Here come the Nuns!
They do not preach it from a pulpit, but live it with their example, in miserable hospitals, in shanty towns, schools, jungle dispensaries, and in places of conflict.
By Daniel Samper Pizano | The Rag Blog | September 24, 2012
God knows how to do Divine stuff: the one who doesn’t know is the Pope. In a display of celestial irony, women, traditionally marginalized and turned into nobodies by the Roman Catholic Church, are shaking the foundations of that archaic, machista, and reactionary institution.
From Saint Paul, who ordered the wife’s submission to her husband, to the Councils and Synods that prohibit ordaining women to the priesthood, the Roman Catholic hierarchy has been a powerful club of old bachelors.
Nevertheless, women created the greatest lay schism of recent years when they decided that their bodies were their own and did not belong to the parish priest, and, without rejecting their fundamental religious beliefs, they disobeyed, en masse, the norms of the bedroom ordained by Rome. The pill, divorce, free sexual relations, and recently, abortion, have been flags of independence for Roman Catholic women.
A small volcano is now starting to boil inside the clerical body. It is a volcano that could bring profound internal transformations and retake the values of primitive Christianity. And do you know who is fomenting that significant revolution? The nuns. God certainly knows how to accomplish Divine works.
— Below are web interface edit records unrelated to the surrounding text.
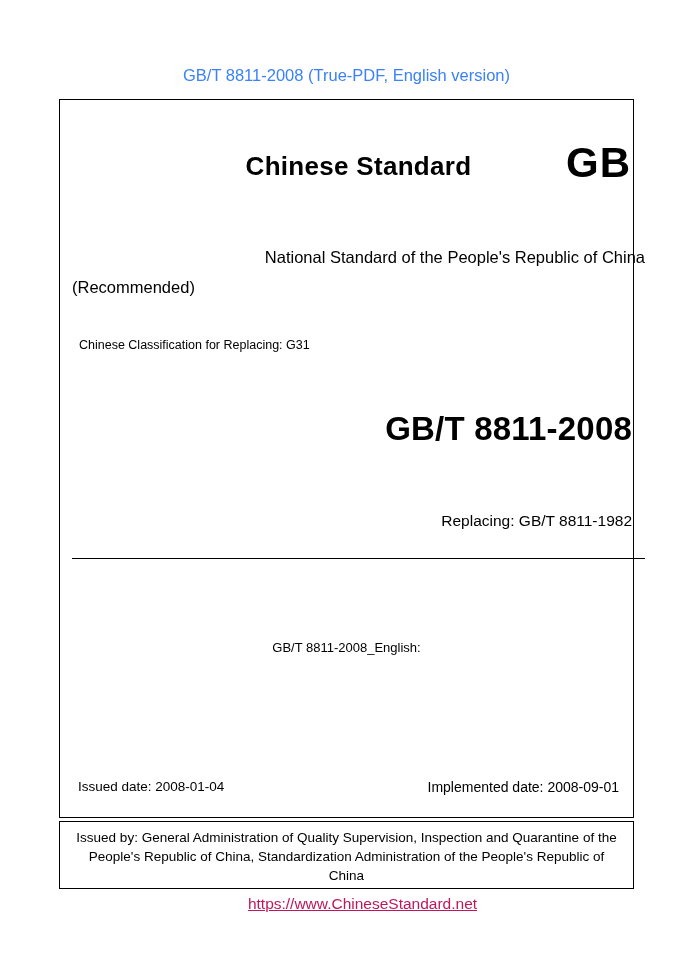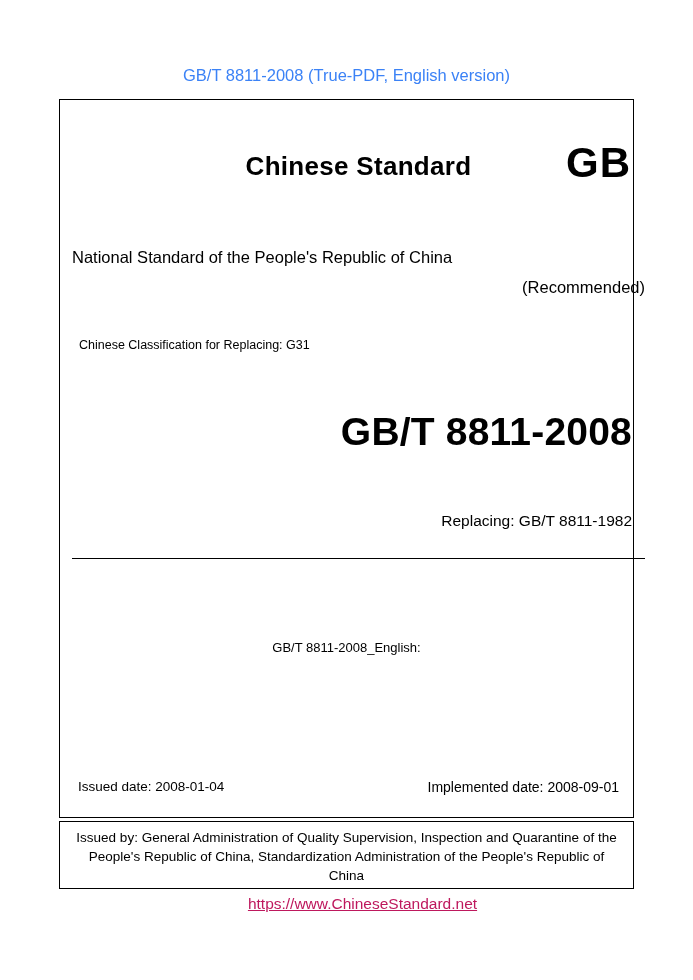"National Standard of the People's" .subtitle-1 { text-align: left -> right }
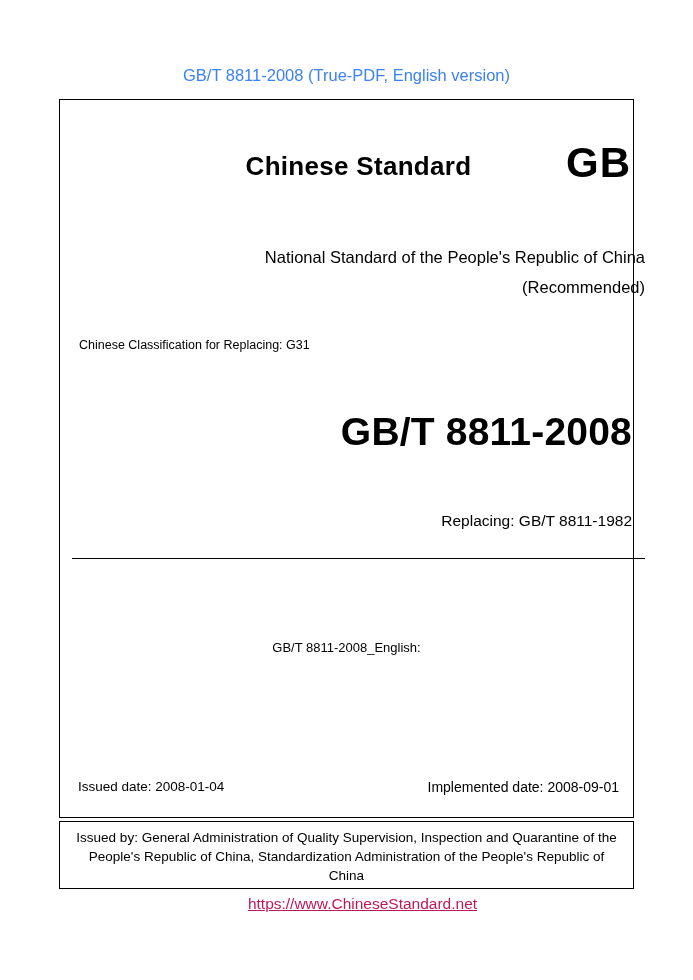"(Recommended)" .subtitle-2 { text-align: right -> left }
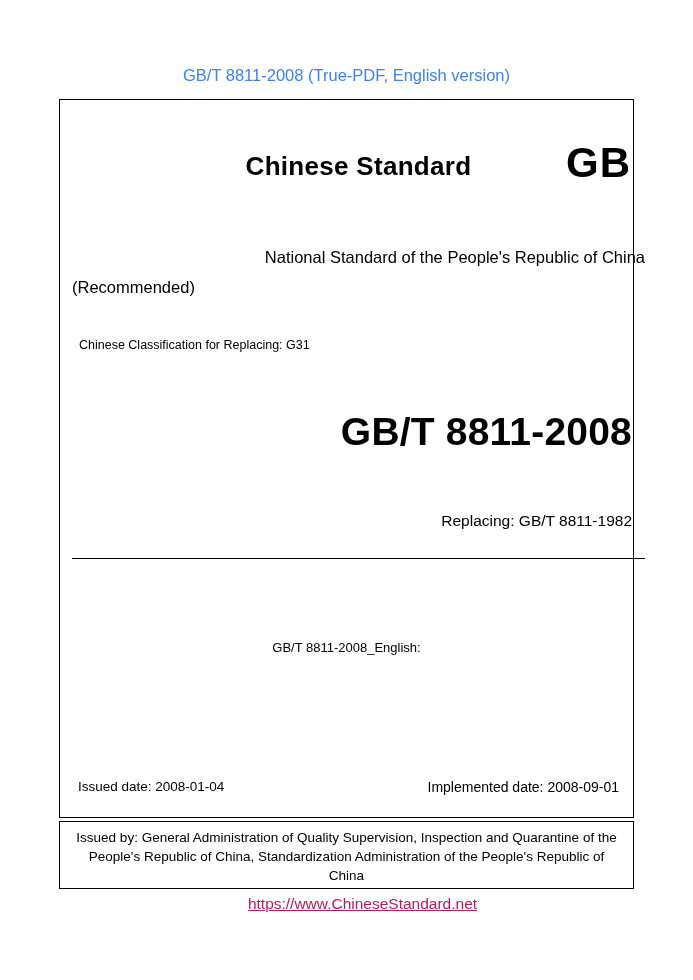"GB/T 8811-2008" .std-number { font-size: 39px -> 33px }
The incident that widened the gap between the nuns and the hierarchy is a recent communication where the Vatican criticizes a certain North American association, the Leadership Conference of Women Religious, for moving away from the teachings of the bishops, “who are the authentic teachers of faith and morals.” In the same document, the Vatican appoints an archbishop to bring the unruly nuns under control.
The arm of the Vatican for the doctrine and the faith affirms that this association of nuns –1,500 out of a total of 1,800 — disagrees with the papal condemnation of homosexuality and the priesthood of women. Deep down, Rome is upset because the nuns support Barack Obama’s program of public health that, among other benefits, offers assistance in some cases of abortion.
For that also there was a tiron de orejas [slap on the wrist] to another group of North American nuns who were chided because “they are too occupied with issues of poverty and social injustice while they are silent about abortion and same sex marriage.”
More than an accusation, this is an acknowledgement. Jesus of Nazareth never condemned gays or abortion; He did, however, castigate the rich (remember what He said about the camel and eye of the needle?), and He defended the poor and destitute.
That is what thousands of nuns are doing all over the world. They do not preach it from a pulpit, but live it with their example, in miserable hospitals, in shanty towns, schools, jungle dispensaries, and in places of conflict.
It seems like a strange lie that those who tried to cover up the shameful scandal of pedophile priests are now demanding that the nuns abandon their works of mercy and dedicate themselves to promoting sexual causes that are both stale and alien to the feelings of Christians. That is why tens of thousands of lay people signed a letter in support of the nuns.
All this is depressing. But it also offers a little hope for change. Restless nuns are not rare. They are seen from Saint Theresa of Avila up to our strong Leonor Esguerra, nun, teacher, and guerrilla. It just may be that the nuns, together with indignant priests, will retake the true meaning of the Church.
God knows how to do Divine stuff.
[Daniel Samper Pizano is an acclaimed Colombian-born journalist, novelist, and screenwriter who now lives in Madrid.]
Translated from the Spanish by Movimiento Tambien Somos Iglesia-Chile, at Refugio Del Rio Grande, Texas.